There has been debate as to the future appearance of the Alamo, which Myjer elaborated on.

“The larger question is: what should it look like? We know it shouldn’t look like what it looks like now. There are people who want to return it to the day of the battle in 1836. There are people who would like to take the entire plaza downtown back to 1836. There are people who would like to see the colonial portion restored to 1740, but to still retain the 1850 appearance,” said Myjer.

While the Texas General Land Office plans for the future of the Alamo’s appearance, Myjer and Maler have been busy doing emergency repairs on the building.

“We’ve been closing up areas where water has been getting in. We’re trying to stabilize the façade in order to buy time while a much larger deliberative process takes place about what’s going to happen to this building and how it’s going to be restored,” Myjer said.

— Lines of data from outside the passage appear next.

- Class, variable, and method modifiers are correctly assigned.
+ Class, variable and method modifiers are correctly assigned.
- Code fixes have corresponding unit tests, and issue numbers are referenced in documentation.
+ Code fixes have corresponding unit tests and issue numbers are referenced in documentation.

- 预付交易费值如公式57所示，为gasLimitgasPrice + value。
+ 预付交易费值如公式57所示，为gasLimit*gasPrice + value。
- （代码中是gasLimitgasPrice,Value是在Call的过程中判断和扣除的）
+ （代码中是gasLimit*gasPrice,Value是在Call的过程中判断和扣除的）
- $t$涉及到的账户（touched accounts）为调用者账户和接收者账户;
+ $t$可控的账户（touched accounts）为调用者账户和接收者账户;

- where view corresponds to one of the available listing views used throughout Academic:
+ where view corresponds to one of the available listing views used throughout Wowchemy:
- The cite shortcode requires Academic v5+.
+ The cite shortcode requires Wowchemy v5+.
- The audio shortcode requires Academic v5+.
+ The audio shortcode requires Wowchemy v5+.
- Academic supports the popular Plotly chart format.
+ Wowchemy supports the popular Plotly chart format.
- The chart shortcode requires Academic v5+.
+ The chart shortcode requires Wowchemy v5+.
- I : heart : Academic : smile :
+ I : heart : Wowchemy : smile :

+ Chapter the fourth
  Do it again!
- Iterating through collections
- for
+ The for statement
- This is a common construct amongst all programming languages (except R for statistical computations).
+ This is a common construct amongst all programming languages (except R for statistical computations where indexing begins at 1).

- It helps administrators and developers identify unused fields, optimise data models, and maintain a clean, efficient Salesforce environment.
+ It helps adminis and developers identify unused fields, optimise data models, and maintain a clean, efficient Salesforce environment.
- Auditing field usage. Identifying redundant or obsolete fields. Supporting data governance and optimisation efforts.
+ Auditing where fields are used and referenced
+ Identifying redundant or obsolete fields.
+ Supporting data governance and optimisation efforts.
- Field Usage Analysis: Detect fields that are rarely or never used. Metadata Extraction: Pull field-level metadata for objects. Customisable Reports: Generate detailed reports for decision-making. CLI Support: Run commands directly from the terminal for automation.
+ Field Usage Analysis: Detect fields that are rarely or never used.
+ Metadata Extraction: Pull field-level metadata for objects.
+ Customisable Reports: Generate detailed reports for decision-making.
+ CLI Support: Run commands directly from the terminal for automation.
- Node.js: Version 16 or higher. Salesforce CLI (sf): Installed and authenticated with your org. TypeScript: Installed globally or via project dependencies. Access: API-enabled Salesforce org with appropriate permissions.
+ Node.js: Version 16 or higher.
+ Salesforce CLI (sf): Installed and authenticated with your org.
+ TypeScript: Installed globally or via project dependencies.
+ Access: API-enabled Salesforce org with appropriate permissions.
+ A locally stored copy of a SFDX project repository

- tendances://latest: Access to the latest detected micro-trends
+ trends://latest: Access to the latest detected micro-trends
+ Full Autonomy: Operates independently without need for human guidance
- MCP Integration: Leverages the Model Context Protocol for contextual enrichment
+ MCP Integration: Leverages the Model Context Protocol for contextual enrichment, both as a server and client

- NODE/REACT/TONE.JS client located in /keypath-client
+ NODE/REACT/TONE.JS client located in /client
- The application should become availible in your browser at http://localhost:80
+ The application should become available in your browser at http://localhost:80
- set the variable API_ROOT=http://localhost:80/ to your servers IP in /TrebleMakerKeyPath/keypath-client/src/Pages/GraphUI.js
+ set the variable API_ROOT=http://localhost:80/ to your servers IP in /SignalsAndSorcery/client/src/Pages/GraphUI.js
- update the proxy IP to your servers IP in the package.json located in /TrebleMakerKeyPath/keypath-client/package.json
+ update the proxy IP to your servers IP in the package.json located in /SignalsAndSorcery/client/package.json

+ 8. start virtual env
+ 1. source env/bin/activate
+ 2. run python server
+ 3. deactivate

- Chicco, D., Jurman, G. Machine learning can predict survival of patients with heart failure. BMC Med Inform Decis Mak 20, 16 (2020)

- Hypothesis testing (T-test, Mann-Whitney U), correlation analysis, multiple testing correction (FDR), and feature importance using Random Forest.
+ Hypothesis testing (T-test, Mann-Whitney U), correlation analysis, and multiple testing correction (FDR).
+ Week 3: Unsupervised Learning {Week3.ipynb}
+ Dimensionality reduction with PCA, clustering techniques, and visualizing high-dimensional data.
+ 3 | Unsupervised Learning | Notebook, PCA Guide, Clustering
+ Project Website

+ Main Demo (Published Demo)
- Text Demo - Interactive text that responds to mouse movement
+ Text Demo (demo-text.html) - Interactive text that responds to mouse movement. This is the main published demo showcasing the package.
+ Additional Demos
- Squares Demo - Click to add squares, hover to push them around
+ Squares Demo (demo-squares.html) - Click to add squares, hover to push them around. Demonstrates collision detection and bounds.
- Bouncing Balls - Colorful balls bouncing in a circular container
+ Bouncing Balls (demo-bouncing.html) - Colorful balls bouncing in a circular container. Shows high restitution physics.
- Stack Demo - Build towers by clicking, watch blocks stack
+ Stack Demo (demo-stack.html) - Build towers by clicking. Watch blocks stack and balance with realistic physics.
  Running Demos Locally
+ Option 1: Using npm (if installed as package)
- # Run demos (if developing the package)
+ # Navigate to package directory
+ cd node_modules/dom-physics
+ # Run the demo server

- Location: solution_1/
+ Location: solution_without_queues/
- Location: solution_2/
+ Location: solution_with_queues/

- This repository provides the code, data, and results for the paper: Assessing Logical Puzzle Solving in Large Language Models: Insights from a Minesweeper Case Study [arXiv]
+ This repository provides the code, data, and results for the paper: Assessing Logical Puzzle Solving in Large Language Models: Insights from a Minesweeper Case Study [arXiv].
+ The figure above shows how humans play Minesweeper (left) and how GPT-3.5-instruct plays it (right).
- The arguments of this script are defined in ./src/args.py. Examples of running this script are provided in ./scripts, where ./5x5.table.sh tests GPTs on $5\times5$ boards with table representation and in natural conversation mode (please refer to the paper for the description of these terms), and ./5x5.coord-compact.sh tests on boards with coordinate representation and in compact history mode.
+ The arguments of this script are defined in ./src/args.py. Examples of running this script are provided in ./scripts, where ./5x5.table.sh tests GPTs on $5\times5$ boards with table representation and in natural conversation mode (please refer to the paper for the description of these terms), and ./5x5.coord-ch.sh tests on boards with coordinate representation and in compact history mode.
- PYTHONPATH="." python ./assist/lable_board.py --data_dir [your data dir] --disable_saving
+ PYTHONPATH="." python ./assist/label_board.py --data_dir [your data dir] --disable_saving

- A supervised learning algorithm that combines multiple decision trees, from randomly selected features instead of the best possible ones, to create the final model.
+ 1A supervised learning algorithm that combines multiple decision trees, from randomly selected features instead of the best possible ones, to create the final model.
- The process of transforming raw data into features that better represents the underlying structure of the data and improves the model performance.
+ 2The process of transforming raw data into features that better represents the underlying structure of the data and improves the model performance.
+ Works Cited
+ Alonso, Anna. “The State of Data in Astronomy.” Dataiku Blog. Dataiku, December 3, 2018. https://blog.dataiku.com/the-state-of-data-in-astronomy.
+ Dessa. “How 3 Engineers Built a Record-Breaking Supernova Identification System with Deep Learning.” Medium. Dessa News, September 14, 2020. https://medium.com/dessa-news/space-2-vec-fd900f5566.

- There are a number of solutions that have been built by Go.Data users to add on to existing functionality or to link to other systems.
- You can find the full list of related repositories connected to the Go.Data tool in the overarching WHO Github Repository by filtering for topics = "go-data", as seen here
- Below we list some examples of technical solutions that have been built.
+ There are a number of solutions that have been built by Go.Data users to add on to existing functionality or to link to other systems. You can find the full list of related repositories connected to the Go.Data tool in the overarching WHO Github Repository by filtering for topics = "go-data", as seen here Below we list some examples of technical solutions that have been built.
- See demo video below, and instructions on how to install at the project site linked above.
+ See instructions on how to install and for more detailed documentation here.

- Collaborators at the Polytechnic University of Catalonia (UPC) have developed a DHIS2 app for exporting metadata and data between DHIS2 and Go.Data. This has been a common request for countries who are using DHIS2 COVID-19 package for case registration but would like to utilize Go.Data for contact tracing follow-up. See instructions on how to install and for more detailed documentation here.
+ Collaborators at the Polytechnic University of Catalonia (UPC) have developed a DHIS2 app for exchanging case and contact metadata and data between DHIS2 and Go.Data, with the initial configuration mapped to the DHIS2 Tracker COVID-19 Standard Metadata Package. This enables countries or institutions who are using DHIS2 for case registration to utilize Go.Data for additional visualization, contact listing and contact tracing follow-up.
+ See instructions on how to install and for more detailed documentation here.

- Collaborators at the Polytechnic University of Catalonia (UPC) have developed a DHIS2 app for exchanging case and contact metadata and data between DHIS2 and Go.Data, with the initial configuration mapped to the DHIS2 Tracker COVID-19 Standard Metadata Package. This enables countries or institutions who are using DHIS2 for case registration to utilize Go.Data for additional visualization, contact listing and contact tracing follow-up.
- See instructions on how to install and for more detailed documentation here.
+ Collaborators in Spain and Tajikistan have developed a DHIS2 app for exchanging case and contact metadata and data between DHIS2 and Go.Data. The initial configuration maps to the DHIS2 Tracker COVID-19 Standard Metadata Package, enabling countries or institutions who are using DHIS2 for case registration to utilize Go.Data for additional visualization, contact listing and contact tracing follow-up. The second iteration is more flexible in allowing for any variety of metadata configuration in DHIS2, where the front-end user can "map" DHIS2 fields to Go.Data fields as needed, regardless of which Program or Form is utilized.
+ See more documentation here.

The Alamo is in need of numerous conservation fixes to stabilize the building.

“I have told the General Land Office that we could easily spend $1 million and you wouldn’t see anything different. We could do a lot of conservation, a lot of stabilization and the appearance of the Alamo wouldn’t change. That’s how great the need is,” Myjer. said

Myjer noted that there are many “zones of deterioration” outside of the Alamo due to weather conditions.

“The terrain in front of the Alamo has changed dramatically over the years. During the 1950’s or 1970’s, someone added a hardscape up against the stone. What happens is the water lands on it and has nowhere to go. So it lands up against the building, capillaries up in the stone, brings salt with it and causes a lot of deterioration,” Myjer said. “The most heavily deteriorated areas are at the base of the building and the top of the building and on the sides.”

Some of the most critical work for Myjer and Maler is research, receiving mortar samples from inside the wall to assess the previous conditions of the Alamo throughout time.

The Alamo had previously been painted pink, according to Myjer, who added, “This is macho Texas, but the Alamo used to be pink.”

Nick Santulli, sophomore and political science major, was surprised that the Alamo had previously been painted pink.

“I’ve never thought much about the appearance of the Alamo. I just assumed that it looked the way that it should look. It’s interesting to see how past attempts at conservation have distorted its appearance. It’ll be interesting to see what they do from here on out to fix that.”

Myjer and Maler have been removing the pink mortar and replacing it with historically correct stone. Myjer has been peering into the inside of the Alamo’s wall to see the different layers of stone that have been altered throughout time.

The differences in the Alamo’s appearance over time stood out to Cole Murray, sophomore political science and urban studies major.

“I knew that there were different time periods of the building but I didn’t realize how much they differ. And really, the time periods don’t connect with each other in any way, except that they’re [present] in the same building,” Murray said.

The role of conservators is to restore the building while also maintaining them for future generations, according to Myjer.

“Future generations of conservationists can remove what we’ve added. We don’t use epoxy or strong anchors; we generally use weak adhesives and mechanical anchors,” Myjer said. “Our work can be twisted or removed.”

Once the Texas General Land Office reaches a decision regarding the future appearance of the Alamo, Myjer and Maler will be able to move forward with more intensive conservation efforts.